┌─ EXERCISE DATA

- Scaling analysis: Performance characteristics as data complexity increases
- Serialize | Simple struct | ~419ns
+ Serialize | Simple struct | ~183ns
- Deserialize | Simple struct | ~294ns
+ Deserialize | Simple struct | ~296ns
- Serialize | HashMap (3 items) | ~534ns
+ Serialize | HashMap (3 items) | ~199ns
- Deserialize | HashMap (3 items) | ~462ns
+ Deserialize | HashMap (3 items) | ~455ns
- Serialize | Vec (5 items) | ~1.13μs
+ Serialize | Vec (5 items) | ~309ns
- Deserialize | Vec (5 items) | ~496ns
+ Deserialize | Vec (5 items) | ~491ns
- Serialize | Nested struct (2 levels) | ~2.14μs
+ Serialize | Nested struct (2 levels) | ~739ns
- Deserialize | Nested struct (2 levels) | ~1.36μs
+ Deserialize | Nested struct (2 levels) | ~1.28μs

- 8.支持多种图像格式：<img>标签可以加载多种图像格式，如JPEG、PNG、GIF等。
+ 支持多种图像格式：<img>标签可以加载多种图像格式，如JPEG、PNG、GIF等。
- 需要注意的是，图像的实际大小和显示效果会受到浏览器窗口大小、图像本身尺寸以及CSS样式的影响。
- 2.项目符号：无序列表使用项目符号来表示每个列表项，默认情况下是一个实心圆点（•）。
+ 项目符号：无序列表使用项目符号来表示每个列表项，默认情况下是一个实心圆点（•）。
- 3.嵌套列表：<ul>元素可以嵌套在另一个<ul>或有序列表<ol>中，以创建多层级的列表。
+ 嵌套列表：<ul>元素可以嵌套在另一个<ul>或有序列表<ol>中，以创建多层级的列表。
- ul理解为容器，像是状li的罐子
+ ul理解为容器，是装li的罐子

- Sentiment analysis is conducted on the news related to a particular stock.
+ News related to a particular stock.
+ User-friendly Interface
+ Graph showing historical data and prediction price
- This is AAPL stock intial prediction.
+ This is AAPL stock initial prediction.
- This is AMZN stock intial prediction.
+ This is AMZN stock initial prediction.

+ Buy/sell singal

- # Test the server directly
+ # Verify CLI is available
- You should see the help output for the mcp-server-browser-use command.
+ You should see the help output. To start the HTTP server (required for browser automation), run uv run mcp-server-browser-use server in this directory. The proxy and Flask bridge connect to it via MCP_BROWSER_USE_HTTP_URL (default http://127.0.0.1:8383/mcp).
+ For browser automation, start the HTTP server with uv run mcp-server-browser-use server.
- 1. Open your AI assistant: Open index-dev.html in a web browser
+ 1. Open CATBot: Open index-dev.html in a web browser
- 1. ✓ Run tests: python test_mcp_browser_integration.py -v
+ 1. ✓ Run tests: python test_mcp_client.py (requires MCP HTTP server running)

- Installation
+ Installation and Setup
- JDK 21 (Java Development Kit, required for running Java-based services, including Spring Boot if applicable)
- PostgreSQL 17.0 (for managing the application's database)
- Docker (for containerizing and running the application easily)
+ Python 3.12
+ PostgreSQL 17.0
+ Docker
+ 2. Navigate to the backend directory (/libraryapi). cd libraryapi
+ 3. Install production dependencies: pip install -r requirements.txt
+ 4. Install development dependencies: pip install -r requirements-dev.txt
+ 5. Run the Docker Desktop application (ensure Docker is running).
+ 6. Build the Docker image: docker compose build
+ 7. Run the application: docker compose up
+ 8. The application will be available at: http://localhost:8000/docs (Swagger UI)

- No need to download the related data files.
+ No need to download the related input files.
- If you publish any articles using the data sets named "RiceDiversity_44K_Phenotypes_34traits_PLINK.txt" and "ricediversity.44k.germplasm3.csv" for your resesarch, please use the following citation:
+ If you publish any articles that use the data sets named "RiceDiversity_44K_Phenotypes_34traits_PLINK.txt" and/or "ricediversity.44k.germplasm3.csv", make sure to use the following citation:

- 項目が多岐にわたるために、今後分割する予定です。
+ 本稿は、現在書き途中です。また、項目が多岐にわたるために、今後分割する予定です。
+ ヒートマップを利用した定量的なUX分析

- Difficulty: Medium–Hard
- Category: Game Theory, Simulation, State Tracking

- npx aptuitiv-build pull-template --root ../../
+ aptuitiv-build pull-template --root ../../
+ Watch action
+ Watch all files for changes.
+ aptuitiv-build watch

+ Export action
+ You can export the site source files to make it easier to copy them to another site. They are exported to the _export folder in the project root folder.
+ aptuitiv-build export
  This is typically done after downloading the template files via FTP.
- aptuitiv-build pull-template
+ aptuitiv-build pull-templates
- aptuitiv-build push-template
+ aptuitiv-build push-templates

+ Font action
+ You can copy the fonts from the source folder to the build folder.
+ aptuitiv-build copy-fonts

└─

PROBLEM TO WORK ON: Within the listing above, how many lines hold the string "或有序列表"? Answer with the number only.

YOUR SOLUTION: 2